====== Records provided ======
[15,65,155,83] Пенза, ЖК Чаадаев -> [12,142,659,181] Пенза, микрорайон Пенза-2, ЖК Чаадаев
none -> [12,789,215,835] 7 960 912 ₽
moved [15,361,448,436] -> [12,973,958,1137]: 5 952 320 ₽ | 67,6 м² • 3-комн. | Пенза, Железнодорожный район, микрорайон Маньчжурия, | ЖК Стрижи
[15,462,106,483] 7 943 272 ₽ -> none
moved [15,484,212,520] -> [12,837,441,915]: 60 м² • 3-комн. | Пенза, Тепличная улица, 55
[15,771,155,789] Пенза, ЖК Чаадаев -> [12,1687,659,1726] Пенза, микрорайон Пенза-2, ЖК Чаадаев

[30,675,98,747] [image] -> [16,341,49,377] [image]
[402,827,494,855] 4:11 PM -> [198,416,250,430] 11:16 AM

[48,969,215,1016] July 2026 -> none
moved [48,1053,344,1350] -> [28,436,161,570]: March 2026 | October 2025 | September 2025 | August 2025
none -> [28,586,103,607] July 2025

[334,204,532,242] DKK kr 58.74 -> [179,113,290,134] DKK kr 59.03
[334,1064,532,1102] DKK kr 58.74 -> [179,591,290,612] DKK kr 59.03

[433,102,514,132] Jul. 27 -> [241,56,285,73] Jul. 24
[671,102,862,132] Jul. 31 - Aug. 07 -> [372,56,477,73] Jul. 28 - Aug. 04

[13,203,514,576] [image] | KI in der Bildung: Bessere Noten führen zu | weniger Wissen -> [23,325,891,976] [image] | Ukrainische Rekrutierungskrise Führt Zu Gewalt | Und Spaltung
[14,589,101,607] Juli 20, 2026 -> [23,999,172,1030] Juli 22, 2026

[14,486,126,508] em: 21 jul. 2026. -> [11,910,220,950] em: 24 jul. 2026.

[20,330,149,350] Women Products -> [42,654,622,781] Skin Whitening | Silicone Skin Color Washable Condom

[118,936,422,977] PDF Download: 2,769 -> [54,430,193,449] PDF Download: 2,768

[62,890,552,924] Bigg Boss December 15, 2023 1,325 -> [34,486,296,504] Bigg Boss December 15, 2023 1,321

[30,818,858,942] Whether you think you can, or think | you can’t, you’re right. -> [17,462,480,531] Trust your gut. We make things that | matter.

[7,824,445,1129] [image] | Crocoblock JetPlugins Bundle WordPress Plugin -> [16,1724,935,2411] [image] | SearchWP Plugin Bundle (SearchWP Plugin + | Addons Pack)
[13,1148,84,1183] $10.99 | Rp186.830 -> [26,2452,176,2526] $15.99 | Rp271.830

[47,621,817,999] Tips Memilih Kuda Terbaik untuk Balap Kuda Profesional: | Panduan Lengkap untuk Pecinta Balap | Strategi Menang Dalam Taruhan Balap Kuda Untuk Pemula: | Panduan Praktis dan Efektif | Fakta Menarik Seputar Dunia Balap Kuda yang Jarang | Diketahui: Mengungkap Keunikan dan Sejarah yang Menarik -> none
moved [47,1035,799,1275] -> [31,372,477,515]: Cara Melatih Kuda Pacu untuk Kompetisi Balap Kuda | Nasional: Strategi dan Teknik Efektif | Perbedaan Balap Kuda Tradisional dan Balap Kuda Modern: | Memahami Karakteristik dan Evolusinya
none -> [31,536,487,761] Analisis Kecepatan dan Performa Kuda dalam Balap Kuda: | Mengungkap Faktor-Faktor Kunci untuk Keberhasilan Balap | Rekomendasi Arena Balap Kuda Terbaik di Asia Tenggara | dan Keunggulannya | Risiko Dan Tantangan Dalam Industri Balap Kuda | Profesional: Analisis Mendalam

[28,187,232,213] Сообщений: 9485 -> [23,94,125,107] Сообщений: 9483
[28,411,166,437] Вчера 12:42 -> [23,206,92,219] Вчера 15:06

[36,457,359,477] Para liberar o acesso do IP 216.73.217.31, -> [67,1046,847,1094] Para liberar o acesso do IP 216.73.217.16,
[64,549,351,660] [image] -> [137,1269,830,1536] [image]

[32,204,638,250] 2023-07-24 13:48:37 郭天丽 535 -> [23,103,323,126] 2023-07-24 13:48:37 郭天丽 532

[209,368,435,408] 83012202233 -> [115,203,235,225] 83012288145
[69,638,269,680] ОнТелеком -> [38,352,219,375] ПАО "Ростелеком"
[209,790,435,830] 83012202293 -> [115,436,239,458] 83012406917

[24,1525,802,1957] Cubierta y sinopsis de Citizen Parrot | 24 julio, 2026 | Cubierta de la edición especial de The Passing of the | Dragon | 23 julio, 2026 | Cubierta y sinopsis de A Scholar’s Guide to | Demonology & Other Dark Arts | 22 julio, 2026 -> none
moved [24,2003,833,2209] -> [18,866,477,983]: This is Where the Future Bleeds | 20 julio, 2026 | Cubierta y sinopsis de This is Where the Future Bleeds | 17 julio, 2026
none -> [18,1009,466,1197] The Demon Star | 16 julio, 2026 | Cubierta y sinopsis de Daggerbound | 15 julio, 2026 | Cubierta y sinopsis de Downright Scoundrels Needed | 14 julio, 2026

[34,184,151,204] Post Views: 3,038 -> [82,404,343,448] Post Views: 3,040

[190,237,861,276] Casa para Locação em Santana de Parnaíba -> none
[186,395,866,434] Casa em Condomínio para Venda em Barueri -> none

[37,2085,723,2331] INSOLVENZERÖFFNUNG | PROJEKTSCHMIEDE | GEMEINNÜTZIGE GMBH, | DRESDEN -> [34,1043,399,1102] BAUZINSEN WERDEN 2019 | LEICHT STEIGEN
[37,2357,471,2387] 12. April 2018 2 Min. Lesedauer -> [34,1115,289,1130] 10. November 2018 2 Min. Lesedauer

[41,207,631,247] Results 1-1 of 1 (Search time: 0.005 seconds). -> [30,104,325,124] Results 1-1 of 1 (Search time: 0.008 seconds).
======
Assignment
Please reproduce exactly the lines in the listing above from the one containing "[30,818,858,942] Whether you" through the one containing "moved [47,1035,799,1275] ->", both included, and nothing more.

Task result
[30,818,858,942] Whether you think you can, or think | you can’t, you’re right. -> [17,462,480,531] Trust your gut. We make things that | matter.

[7,824,445,1129] [image] | Crocoblock JetPlugins Bundle WordPress Plugin -> [16,1724,935,2411] [image] | SearchWP Plugin Bundle (SearchWP Plugin + | Addons Pack)
[13,1148,84,1183] $10.99 | Rp186.830 -> [26,2452,176,2526] $15.99 | Rp271.830

[47,621,817,999] Tips Memilih Kuda Terbaik untuk Balap Kuda Profesional: | Panduan Lengkap untuk Pecinta Balap | Strategi Menang Dalam Taruhan Balap Kuda Untuk Pemula: | Panduan Praktis dan Efektif | Fakta Menarik Seputar Dunia Balap Kuda yang Jarang | Diketahui: Mengungkap Keunikan dan Sejarah yang Menarik -> none
moved [47,1035,799,1275] -> [31,372,477,515]: Cara Melatih Kuda Pacu untuk Kompetisi Balap Kuda | Nasional: Strategi dan Teknik Efektif | Perbedaan Balap Kuda Tradisional dan Balap Kuda Modern: | Memahami Karakteristik dan Evolusinya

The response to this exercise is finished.